Revision comparison data:
__________

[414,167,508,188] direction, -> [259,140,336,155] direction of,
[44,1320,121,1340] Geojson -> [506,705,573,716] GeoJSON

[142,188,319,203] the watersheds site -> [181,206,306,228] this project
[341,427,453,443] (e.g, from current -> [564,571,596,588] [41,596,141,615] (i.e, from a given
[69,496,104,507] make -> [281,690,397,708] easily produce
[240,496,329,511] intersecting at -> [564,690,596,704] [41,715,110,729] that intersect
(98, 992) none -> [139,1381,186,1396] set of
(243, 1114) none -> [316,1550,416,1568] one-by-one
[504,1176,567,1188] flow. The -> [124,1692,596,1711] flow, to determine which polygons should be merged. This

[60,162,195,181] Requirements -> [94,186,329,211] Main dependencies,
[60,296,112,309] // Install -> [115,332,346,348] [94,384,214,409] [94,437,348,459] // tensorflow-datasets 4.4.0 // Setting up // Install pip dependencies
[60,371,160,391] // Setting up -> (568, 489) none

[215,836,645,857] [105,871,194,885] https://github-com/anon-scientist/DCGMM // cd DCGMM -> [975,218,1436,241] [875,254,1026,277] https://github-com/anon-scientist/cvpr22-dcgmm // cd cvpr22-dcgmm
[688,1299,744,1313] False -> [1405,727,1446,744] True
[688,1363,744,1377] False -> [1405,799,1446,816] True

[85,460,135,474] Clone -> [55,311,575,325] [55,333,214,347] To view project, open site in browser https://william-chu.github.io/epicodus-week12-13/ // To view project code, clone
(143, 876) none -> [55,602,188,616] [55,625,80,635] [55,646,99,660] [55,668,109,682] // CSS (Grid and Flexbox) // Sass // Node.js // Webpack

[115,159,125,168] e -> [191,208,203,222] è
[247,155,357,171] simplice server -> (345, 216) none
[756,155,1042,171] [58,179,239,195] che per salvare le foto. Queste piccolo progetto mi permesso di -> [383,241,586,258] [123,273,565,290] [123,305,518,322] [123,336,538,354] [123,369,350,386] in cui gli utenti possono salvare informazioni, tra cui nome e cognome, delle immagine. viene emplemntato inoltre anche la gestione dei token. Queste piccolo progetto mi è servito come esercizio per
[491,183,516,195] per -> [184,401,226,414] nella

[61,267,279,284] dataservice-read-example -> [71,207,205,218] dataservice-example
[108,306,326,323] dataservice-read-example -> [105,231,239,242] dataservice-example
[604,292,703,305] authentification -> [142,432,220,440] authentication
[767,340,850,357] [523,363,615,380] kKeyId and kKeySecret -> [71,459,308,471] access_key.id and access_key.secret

__________

**WORK INSTRUCTION**
Once more, write out all the data above exactly as given.

**RESPONSE TO THIS TASK**
[414,167,508,188] direction, -> [259,140,336,155] direction of,
[44,1320,121,1340] Geojson -> [506,705,573,716] GeoJSON

[142,188,319,203] the watersheds site -> [181,206,306,228] this project
[341,427,453,443] (e.g, from current -> [564,571,596,588] [41,596,141,615] (i.e, from a given
[69,496,104,507] make -> [281,690,397,708] easily produce
[240,496,329,511] intersecting at -> [564,690,596,704] [41,715,110,729] that intersect
(98, 992) none -> [139,1381,186,1396] set of
(243, 1114) none -> [316,1550,416,1568] one-by-one
[504,1176,567,1188] flow. The -> [124,1692,596,1711] flow, to determine which polygons should be merged. This

[60,162,195,181] Requirements -> [94,186,329,211] Main dependencies,
[60,296,112,309] // Install -> [115,332,346,348] [94,384,214,409] [94,437,348,459] // tensorflow-datasets 4.4.0 // Setting up // Install pip dependencies
[60,371,160,391] // Setting up -> (568, 489) none

[215,836,645,857] [105,871,194,885] https://github-com/anon-scientist/DCGMM // cd DCGMM -> [975,218,1436,241] [875,254,1026,277] https://github-com/anon-scientist/cvpr22-dcgmm // cd cvpr22-dcgmm
[688,1299,744,1313] False -> [1405,727,1446,744] True
[688,1363,744,1377] False -> [1405,799,1446,816] True

[85,460,135,474] Clone -> [55,311,575,325] [55,333,214,347] To view project, open site in browser https://william-chu.github.io/epicodus-week12-13/ // To view project code, clone
(143, 876) none -> [55,602,188,616] [55,625,80,635] [55,646,99,660] [55,668,109,682] // CSS (Grid and Flexbox) // Sass // Node.js // Webpack

[115,159,125,168] e -> [191,208,203,222] è
[247,155,357,171] simplice server -> (345, 216) none
[756,155,1042,171] [58,179,239,195] che per salvare le foto. Queste piccolo progetto mi permesso di -> [383,241,586,258] [123,273,565,290] [123,305,518,322] [123,336,538,354] [123,369,350,386] in cui gli utenti possono salvare informazioni, tra cui nome e cognome, delle immagine. viene emplemntato inoltre anche la gestione dei token. Queste piccolo progetto mi è servito come esercizio per
[491,183,516,195] per -> [184,401,226,414] nella

[61,267,279,284] dataservice-read-example -> [71,207,205,218] dataservice-example
[108,306,326,323] dataservice-read-example -> [105,231,239,242] dataservice-example
[604,292,703,305] authentification -> [142,432,220,440] authentication
[767,340,850,357] [523,363,615,380] kKeyId and kKeySecret -> [71,459,308,471] access_key.id and access_key.secret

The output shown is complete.